As praias de Agnès, um filme de Agnès Varda de 2009, o último dela até agora, foi primeiro dela que eu pude ver na minha vida. E quando eu vejo uma velhinha andando de costas, como eu pude ver nesse filme, eu me surpreendo pelo risco que ela ainda se põe. Não por simplesmente estar andando de costas e ser uma velhinha, mas por se colocar no lugar de quem ainda tem o que descobrir. Essa velhinha é a própria Agnès. E esse filme é a sua autobiografia. E ela anda como se ir à frente fosse voltar. Ou não: como se andar à frente e de costas fosse encontrar paisagens novas em lugares já conhecidos, parecendo sempre estar disposta a um novo acidente, uma nova revelação, um novo documento.

Sim, é claro que ela poderia andar da mesma maneira vida toda, na mesma direção e com os mesmos passos e, ainda sim, ela estaria andando de maneira nova. Os músculos mudam, os ossos mudam; o mundo muda e nós mudamos no mundo também. Mas há a possibilidade também de exercitar o olhar de outra maneira também nova. E assim surgem novos pontos de vista, uma nova investigação de movimento, uma outra possibilidade de criar, um cinema novo, uma nova Nouvelle Vague. Não que exista essa pretensão na artista. Eu não sei. Mas essa renovação não deixa de ser um acontecimento nessa revisão de tudo o que ela vive. 

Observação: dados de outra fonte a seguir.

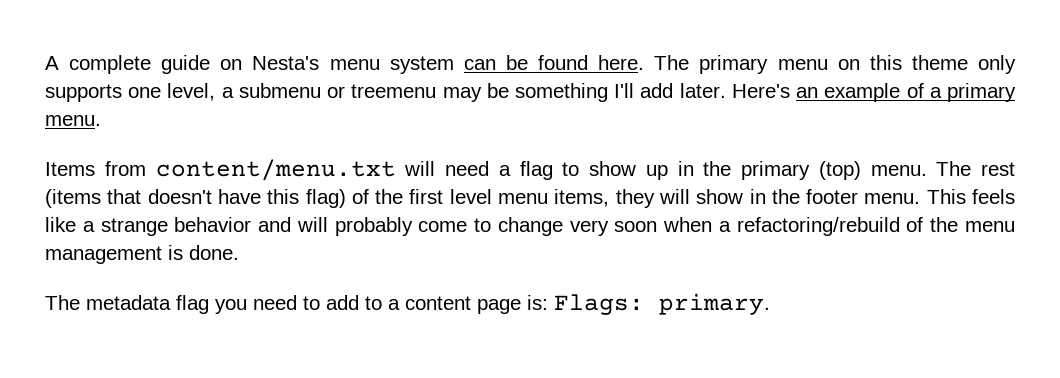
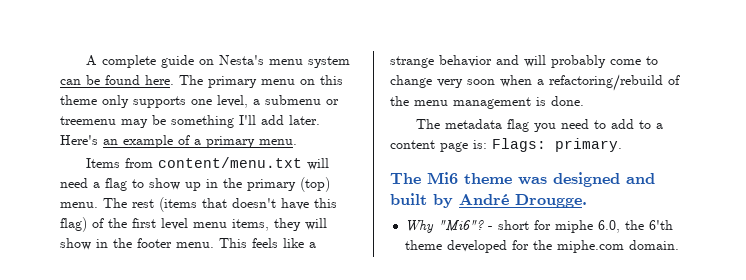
(770, 304) none -> [390,172,655,187] [390,193,587,208] [405,220,674,233] [405,240,680,253] // The Mi6 theme was designed and built by André Drougge. // Why "Mi6"? - short for miphe 6.0, the 6'th theme developed for the miphe.com domain.

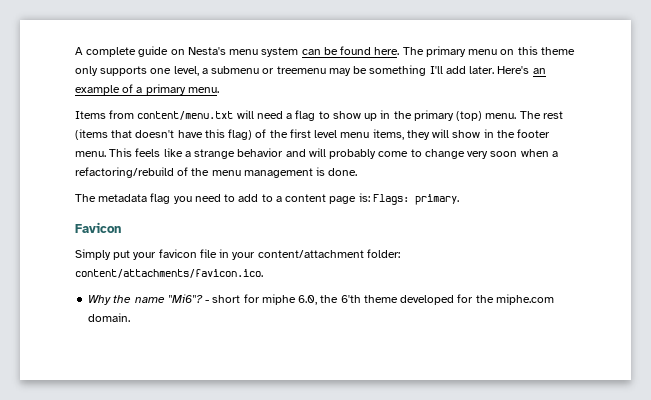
[390,172,655,187] [390,193,587,208] The Mi6 theme was designed and built by André Drougge. -> [75,222,121,233] [75,249,400,260] [75,269,263,278] Favicon // Simply put your favicon file in your content/attachment folder: content/attachments/favicon.ico.
(435, 226) none -> [113,295,165,303] the name

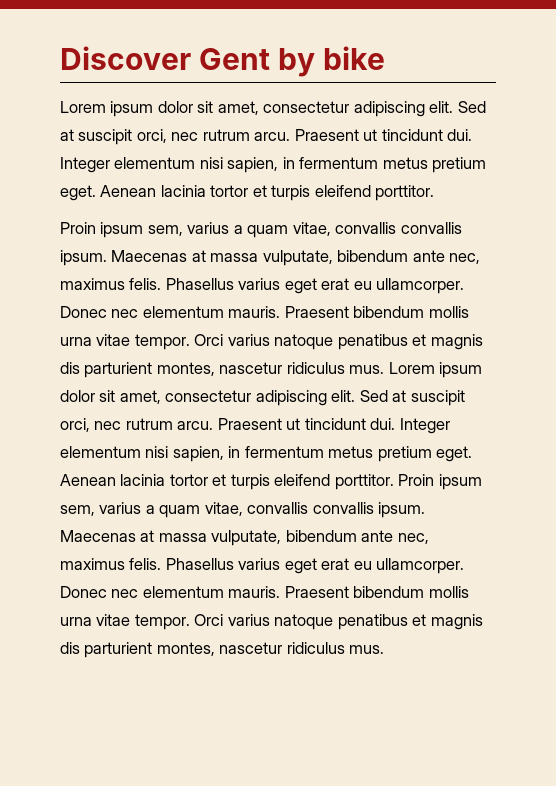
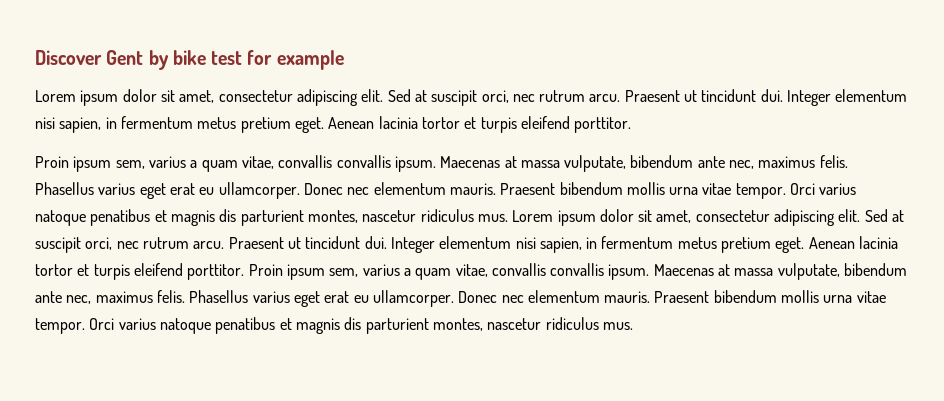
(386, 58) none -> [211,50,344,70] test for example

Sim. Tudo pode estar renovado. Tudo vai ser renovado a partir desse momento. E assim ela me convida a lançar um novo olhar para o mundo. Um novo olhar sobre o mundo. Um novo olhar acerca do mundo. Um novo olhar no mundo. E eu aceito esse convite. E percebo esse mundo dela, que também é meu. E encontro o meu mundo, que também é dela. E experimento caminhar, conhecer, ter aulas magníficas de fotografia, de composição, de tudo. Divagar sobre as incertezas. Reconstituir o que a história ensina. Perceber a vida como algo possível. E perceber a arte como algo possível. Observar o tempo. Sentir saudades imensas de tudo aquilo que eu ando vivendo desde o dia em que eu nasci. E estar aberto a, assim como Agnès, ser sempre jovem. Porque sim, é possível. É simples. É como estar aberto a um encontro. Mas um encontro realmente. Esta é uma possibilidade muito boa para criar e para viver. É uma dica irreparável. E não há como conjugar se não for vivendo.